Ainsi chacun est reconnu socialement, à partir de la part
qui lui est dû. Réserver une part pour le tout,
c'est symboliquement la
détruire par le feu qui en incarne la place. Ainsi ce que le
sacrifice fait exister, ce sont
des places symboliques,
déterminées, fixées par la part
dû à chacun (dieux ou hommes, vivants ou morts,
essences symboliques ou individus concrets) dans le
partage collectif. Ce pourquoi aussi le sacrifice est ordonnancement du
monde et rite d'alliance. L'alliance étant
signifiée et actualisée par
le partage.
Alors ? Alors la spiritualité n'a de
réalité, ne s'actualise que dans le lieu social,
dans les pratiques quotidiennes. La dévotion et la
prière sont stériles si elles n'ont pas de fruit
dans la vie même. Ce n'est pas l'au-delà qu'il
faut viser, mais l'ici. Parce-qu'il n'y a pas d'au-delà, que
l'esprit est présent dans la matière et que les
dieux habitent le monde des hommes. Parce que l'absolu doit descendre
du ciel où on a voulu l'exiler et demeurer au milieu de
nous, là où est sa vraie place.
"Là où deux ou trois se trouvent
réunis en mon nom, je suis au milieu d'eux." (Matthieu 18/20)
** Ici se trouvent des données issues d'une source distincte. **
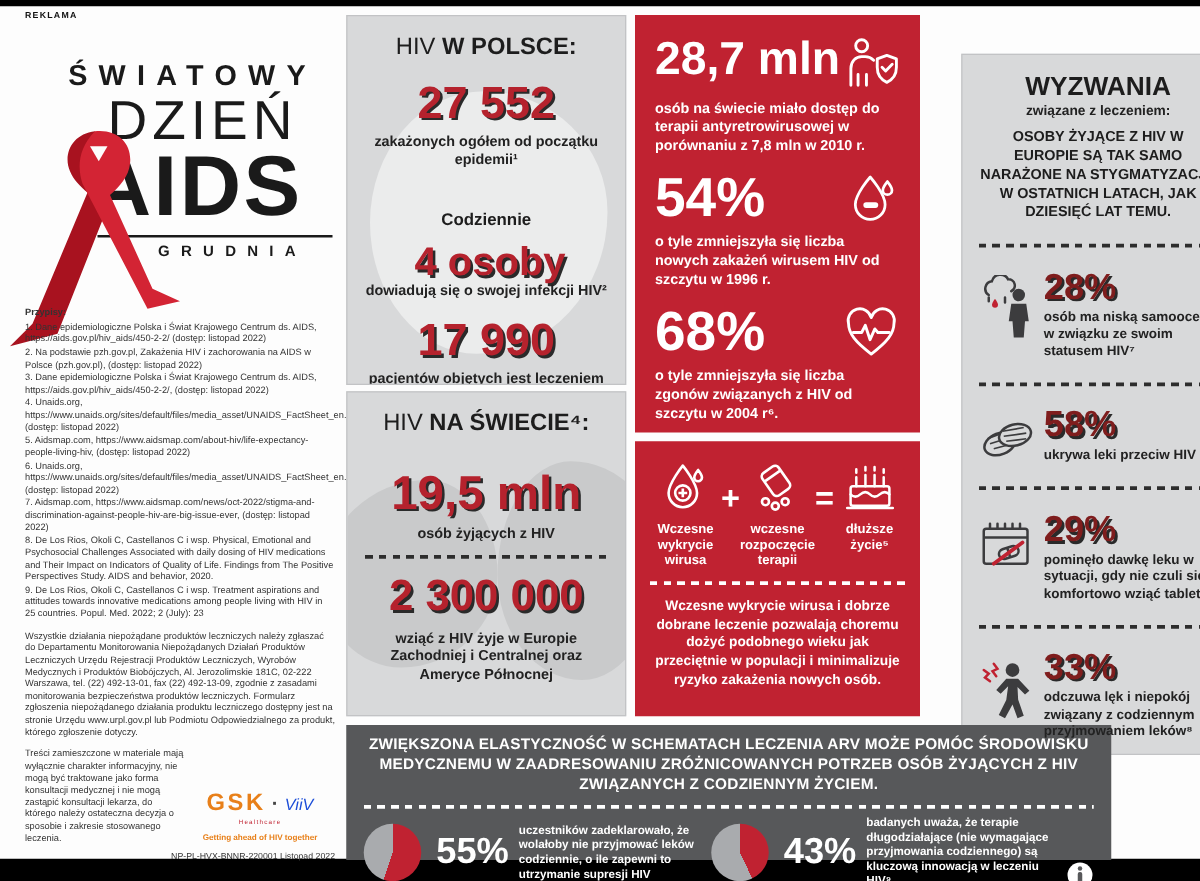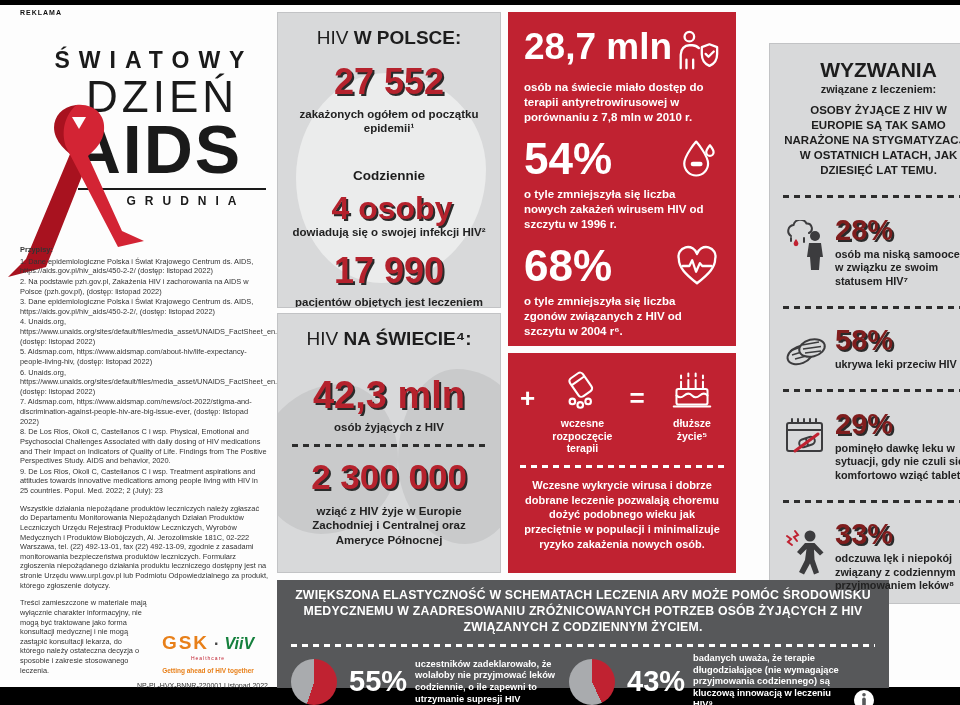--- a/index.html
+++ b/index.html
@@ -159,7 +159,7 @@
           <span class="thin">HIV</span>
           <span class="fat">NA ŚWIECIE⁴:</span>
         </div>
-        <div class="bignum" style="font-size:38px;margin-top:20px;">42,3 mln</div>
+        <div class="bignum" style="font-size:38px;margin-top:20px;">19,5 mln</div>
         <div class="gdesc" style="margin-top:4px;">osób żyjących z HIV</div>
         <div class="dash-dark" style="margin-top:10px;"></div>
         <div class="bignum" style="font-size:35px;margin-top:6px;">2 300 000</div>

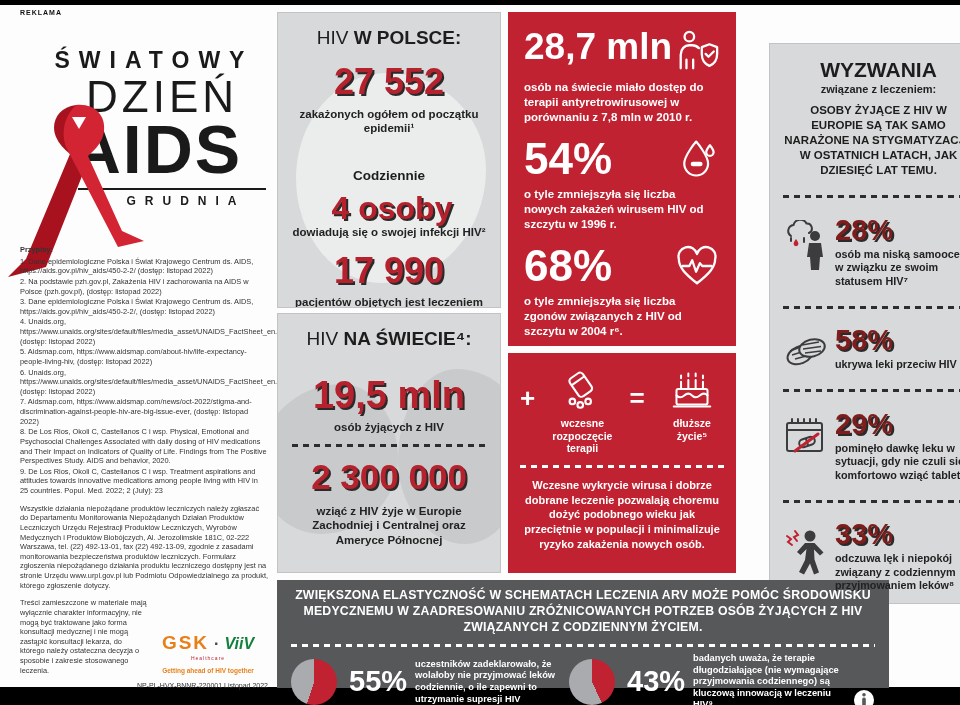--- a/index.html
+++ b/index.html
@@ -216,6 +216,17 @@
     <div class="rpanel" style="left:508px;top:348px;width:228px;height:220px;">
       <div class="panel-inner" style="padding:12px 12px 10px;">
         <div class="formula">
+          <div class="fitem">
+            <span>
+              <svg width="42" height="42" viewBox="0 0 48 48" fill="none" stroke="#fff" stroke-width="2.4" stroke-linejoin="round">
+                <path d="M22 4 C22 4 9 20 9 29 a13 13 0 0 0 26 0 C35 20 22 4 22 4 Z"></path>
+                <path d="M36 8 c0 0 -3.5 4.5 -3.5 6.8 a3.5 3.5 0 0 0 7 0 C39.5 12.5 36 8 36 8 Z"></path>
+                <circle cx="22" cy="29" r="7"></circle>
+                <path d="M22 25 v8 M18 29 h8"></path>
+              </svg>
+            </span>
+            <div class="flabel">Wczesne wykrycie wirusa</div>
+          </div>
           <div class="fop">+</div>
           <div class="fitem">
             <span>

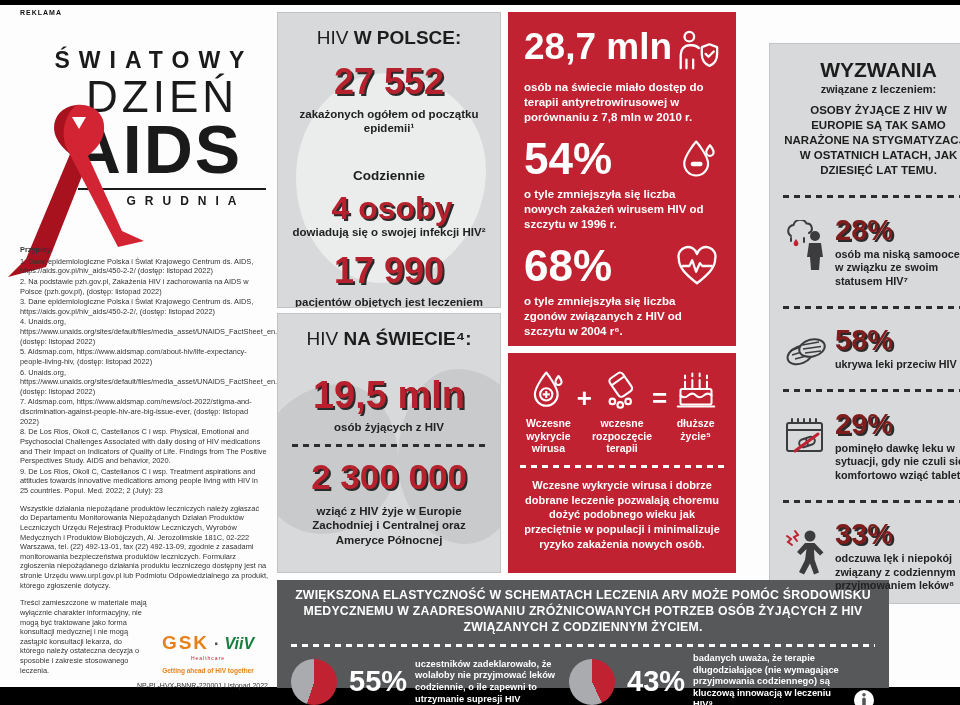--- a/index.html
+++ b/index.html
@@ -29,7 +29,7 @@
   .brands{flex:1;text-align:center;padding-top:8px;}
   .gsk{color:#e8801a;font-weight:800;font-size:19px;letter-spacing:2px;}
   .brand-dot{color:#444;font-size:16px;margin:0 5px;font-weight:bold;}
-  .viiv{color:#15803d;font-weight:700;font-size:16px;font-style:italic;}
+  .viiv{color:#1d4ed8;font-weight:400;font-size:13px;font-style:italic;}
   .viiv-sub{display:block;font-size:5px;color:#c02231;letter-spacing:1px;}
   .tagline{color:#e8801a;font-size:6.5px;font-weight:bold;margin-top:5px;}
   .code{margin-top:6px;text-align:right;font-size:7px;color:#333;}

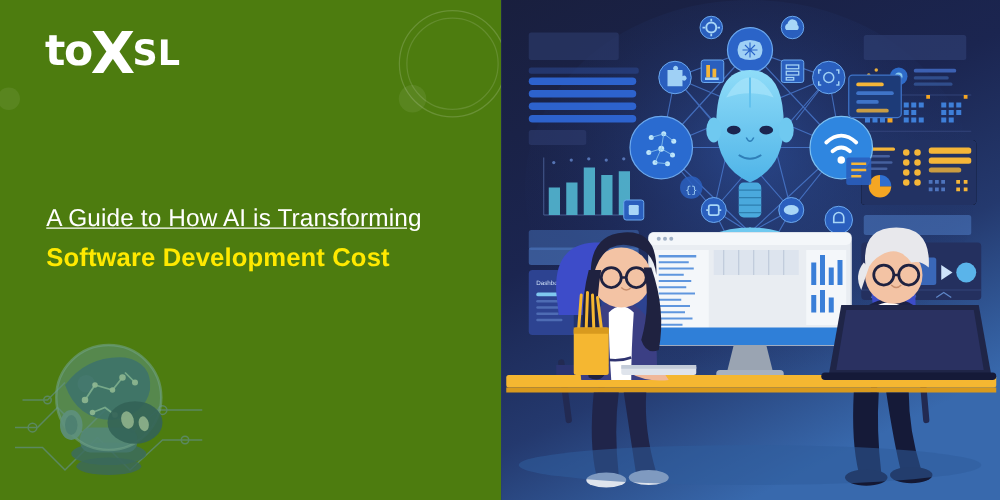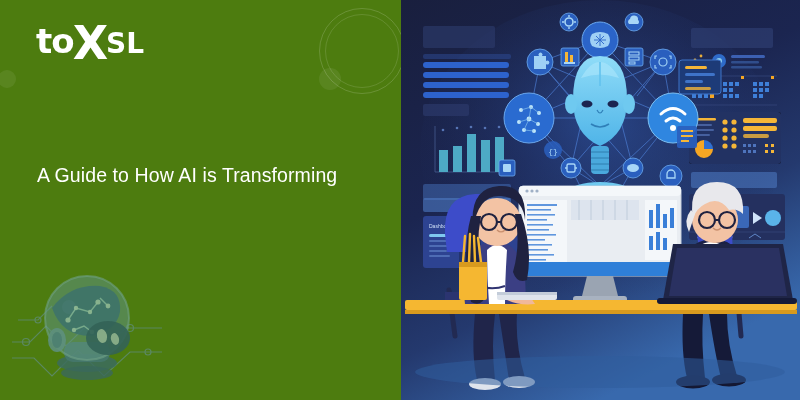--- a/index.html
+++ b/index.html
@@ -40,7 +40,7 @@
   .headline { position:absolute; left:37px; top:163px; width:340px; }
   .headline .line1 {
     color:#ffffff; font-size:19.5px; font-weight:400;
-    letter-spacing:.1px; line-height:1.25; white-space:nowrap;
+    letter-spacing:.1px; line-height:1.25; white-space:nowrap;text-decoration:underline;
   }
   .headline .line2 {
     color:#ffe900; font-size:20.5px; font-weight:700;

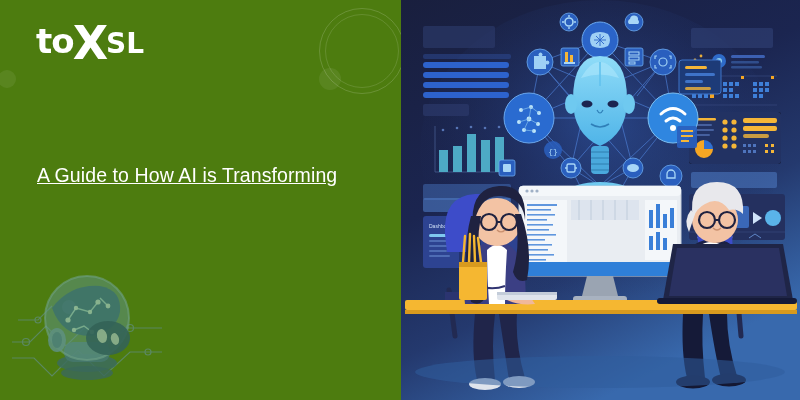--- a/index.html
+++ b/index.html
@@ -75,6 +75,7 @@
 
     <div class="headline">
       <div class="line1">A Guide to How AI is Transforming</div>
+      <div class="line2">Software Development Cost</div>
     </div>
 
     <svg class="globe-mark" viewBox="0 0 150 140">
Les pharisiens lui demandèrent : "Quand donc vient le
règne de dieu ?" Il leur répondit : "Le
règne de dieu ne vient pas comme un fait observable. On ne
dira pas : le voici ou le voilà. En effet, le
règne de dieu est parmi vous." (Luc 17/20)
***
- Puissance -
L'absolu n'est pas qu'un principe abstrait : il est aussi une puissance agissante. Ce dont je témoigne.